Seq2SeqSharp provides the unified tensor operations, which means all tensor operations running on CPUs and GPUs are completely same and they can get switched on different device types without any modification.  
Seq2SeqSharp is also a framework that neural networks can run on multi-GPUs in parallel. It can automatically distribute/sync weights/gradients over devices, manage resources and models and so on, so developers are able to totally focus on how to design and implment networks for their tasks.  

# Usage  
Seq2SeqSharp provides two console tools that you can run for sequence-to-sequence task (**Seq2SeqConsole.exe**) and sequence-labeling task (**SeqLabelConsole.exe**).  

You can use Seq2SeqConsole tool to train, test and visualize models.  
Here is the command line to train a model:  
**Seq2SeqConsole.exe -TaskName Train [parameters...]**  
Parameters:  
**-WordVectorSize**: The vector size of encoded source word.  
**-HiddenSize**: The hidden layer size of encoder and decoder.    
**-LearningRate**: Learning rate. Default is 0.001  
**-EncoderLayerDepth**: The network depth in encoder. The default depth is 1.  
**-DecoderLayerDepth**: The network depth in decoder. The default depth is 1.  
**-EncoderType**: The type of encoder. It supports BiLSTM and Transformer.  
**-MultiHeadNum**: The number of multi-heads in Transformer encoder.  
**-ModelFilePath**: The trained model file path.  
**-SrcVocab**: The vocabulary file path for source side.  
**-TgtVocab**: The vocabulary file path for target side.  
**-SrcEmbedding**: The external embedding model file path for source side. It is built by Txt2Vec project.  
**-TgtEmbedding**: The external embedding model file path for target side. It is built by Txt2Vec project.  
**-SrcLang**: Source language name.  
**-TgtLang**: Target language name.  
**-TrainCorpusPath**: training corpus folder path  
**-ValidCorpusPath**: valid corpus folder path  
**-ShuffleBlockSize**: The block size for corpus shuffle.
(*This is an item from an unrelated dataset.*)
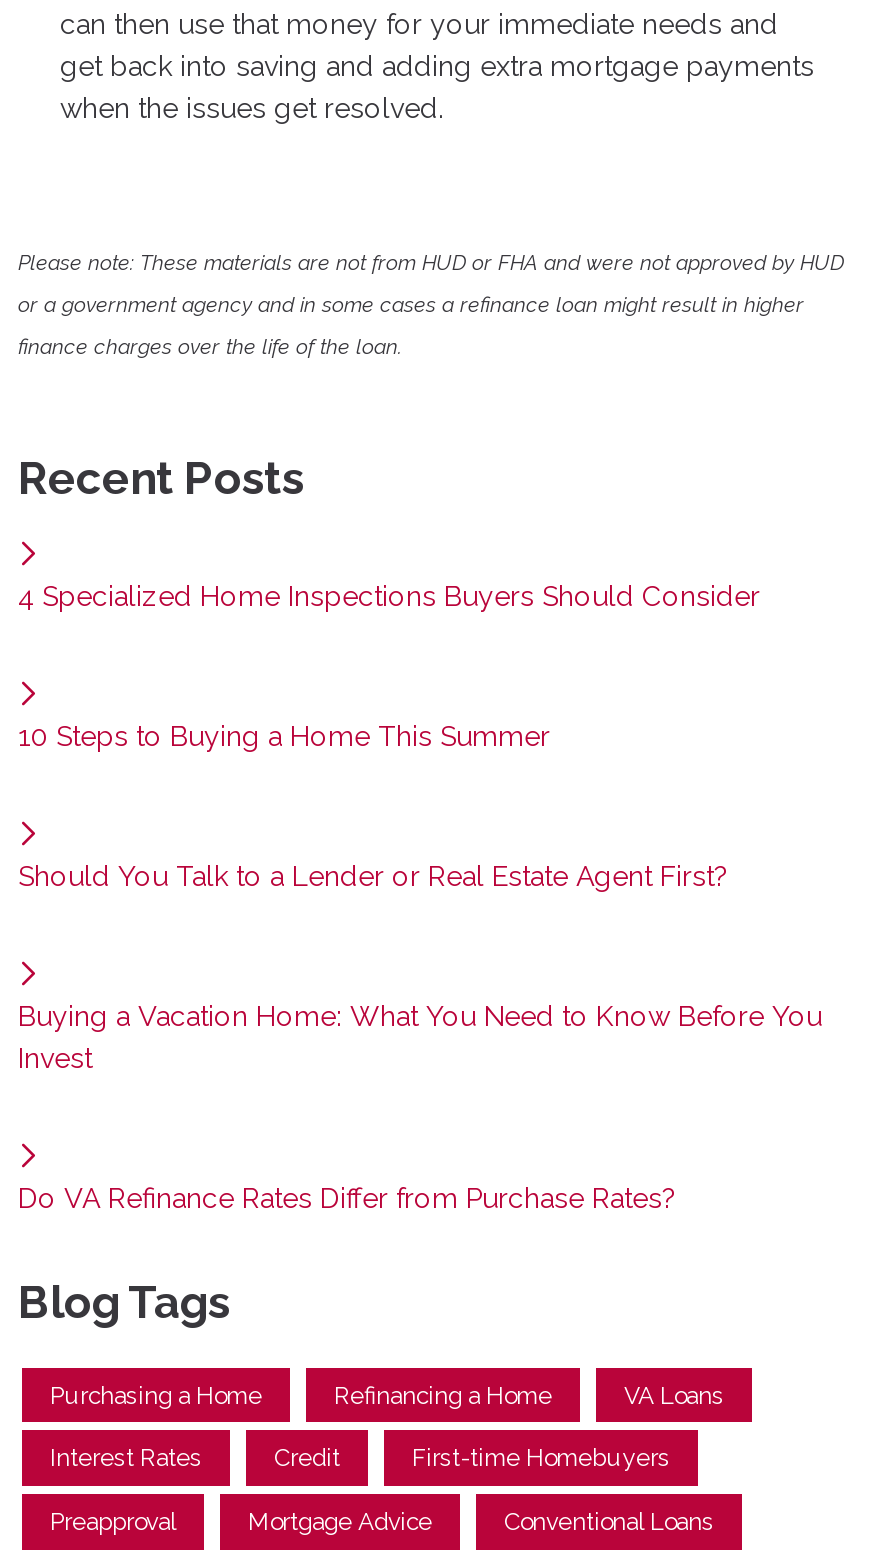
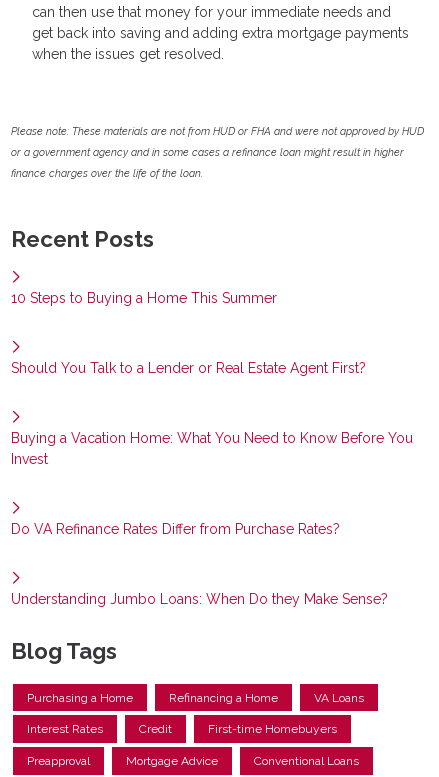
- 4 Specialized Home Inspections Buyers Should Consider

moved up: 10 Steps to Buying a Home This Summer | Should You Talk to a Lender or Real Estate Agent First? | Buying a Vacation Home: What You Need to Know Before You | Invest | Do VA Refinance Rates Differ from Purchase Rates?

+ Understanding Jumbo Loans: When Do they Make Sense?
The default value is -1 which means we shuffle entire corpus.  
**-GradClip**: The clip gradients.  
**-BatchSize**: Mini-batch size. Default is 1.  
**-Dropout**: Dropout ratio. Defaul is 0.1  
**-ProcessorType**: Processor type: CPU or GPU  
**-DeviceIds**: Device ids for training in GPU mode. Default is 0. For multi devices, ids are split by comma, for example: 0,1,2  
**-MaxEpochNum**: Maxmium epoch number during training. Default is 100  
**-MaxSentLength**: Maxmium sentence length  
**-WarmUpSteps**: The number of steps for warming up. Default is 8,000  
Note that:  
  1) if "-SrcVocab" and "-TgtVocab" are empty, vocabulary will be built from training corpus.  
  2) Txt2Vec for external embedding model building can get downloaded from https://github.com/zhongkaifu/Txt2Vec  

Example: Seq2SeqConsole.exe -TaskName Train -WordVectorSize 512 -HiddenSize 512 -LearningRate 0.002 -ModelFilePath seq2seq.model -TrainCorpusPath .\corpus -ValidCorpusPath .\corpus_valid -SrcLang ENU -TgtLang CHS -BatchSize 256 -ProcessorType GPU -EncoderType Transformer -EncoderLayerDepth 6 -DecoderLayerDepth 2 -MultiHeadNum 8 -DeviceIds 0,1,2,3,4,5,6,7  

During training, the iteration information will be printed out and logged as follows:  
info,9/26/2019 3:38:24 PM Update = '15600' Epoch = '0' LR = '0.002000', Current Cost = '2.817434', Avg Cost = '3.551963', SentInTotal = '31948800', SentPerMin = '52153.52', WordPerSec = '39515.27'  
info,9/26/2019 3:42:28 PM Update = '15700' Epoch = '0' LR = '0.002000', Current Cost = '2.800056', Avg Cost = '3.546863', SentInTotal = '32153600', SentPerMin = '52141.86', WordPerSec = '39523.83'  

Here is the command line to valid models  
**Seq2SeqConsole.exe -TaskName Valid [parameters...]**  
Parameters:  
**-ModelFilePath**: The trained model file path.  
**-SrcLang**: Source language name.  
**-TgtLang**: Target language name.  
**-ValidCorpusPath**: valid corpus folder path  

Example: Seq2SeqConsole.exe -TaskName Valid -ModelFilePath seq2seq.model -SrcLang ENU -TgtLang CHS -ValidCorpusPath .\corpus_valid  

Here is the command line to test models  
**Seq2SeqConsole.exe -TaskName Test [parameters...]**  
Parameters:  
**-InputTestFile**: The input file for test.  
**-OutputTestFile**: The test result file.  
**-ModelFilePath**: The trained model file path. 
**-ProcessorType**: Architecture type: CPU or GPU 
**-DeviceIds**: Device ids for training in GPU mode. Default is 0. For multi devices, ids are split by comma, for example: 0,1,2  
**-BeamSearch**: Beam search size. Default is 1  

Example: Seq2SeqConsole.exe -TaskName Test -ModelFilePath seq2seq.model -InputTestFile test.txt -OutputTestFile result.txt -ProcessorType CPU -BeamSearch 5  

Here is the command line to visualize network  
**Seq2SeqConsole.exe -TaskName VisualizeNetwork [parameters...]**  
Parameters:  
**-VisNNFile**: The output PNG file to visualize network  
**-EncoderType**: The type of encoder. BiLSTM and Transformer are built-in and you can implement your own network and visualize it  
**-EncoderLayerDepth**: The network depth in encoder. The default depth is 1.  
**-DecoderLayerDepth**: The network depth in decoder. The default depth is 1.  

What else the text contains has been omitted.